Task to complete = Below is a listing. Set down exactly the lines from the one containing "Christian Dior 1992" through the one containing "total: 351.52 -> 342.53", both ends included, and leave out the rest.

Given information =
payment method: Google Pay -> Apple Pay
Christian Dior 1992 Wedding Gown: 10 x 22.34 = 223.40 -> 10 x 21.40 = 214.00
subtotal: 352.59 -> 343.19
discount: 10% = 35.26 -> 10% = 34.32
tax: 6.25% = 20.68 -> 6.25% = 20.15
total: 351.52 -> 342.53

---

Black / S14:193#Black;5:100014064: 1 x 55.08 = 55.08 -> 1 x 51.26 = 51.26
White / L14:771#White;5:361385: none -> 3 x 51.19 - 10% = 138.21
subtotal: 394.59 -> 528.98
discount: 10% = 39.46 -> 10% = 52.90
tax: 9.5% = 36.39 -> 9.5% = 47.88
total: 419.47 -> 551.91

Task result =
Christian Dior 1992 Wedding Gown: 10 x 22.34 = 223.40 -> 10 x 21.40 = 214.00
subtotal: 352.59 -> 343.19
discount: 10% = 35.26 -> 10% = 34.32
tax: 6.25% = 20.68 -> 6.25% = 20.15
total: 351.52 -> 342.53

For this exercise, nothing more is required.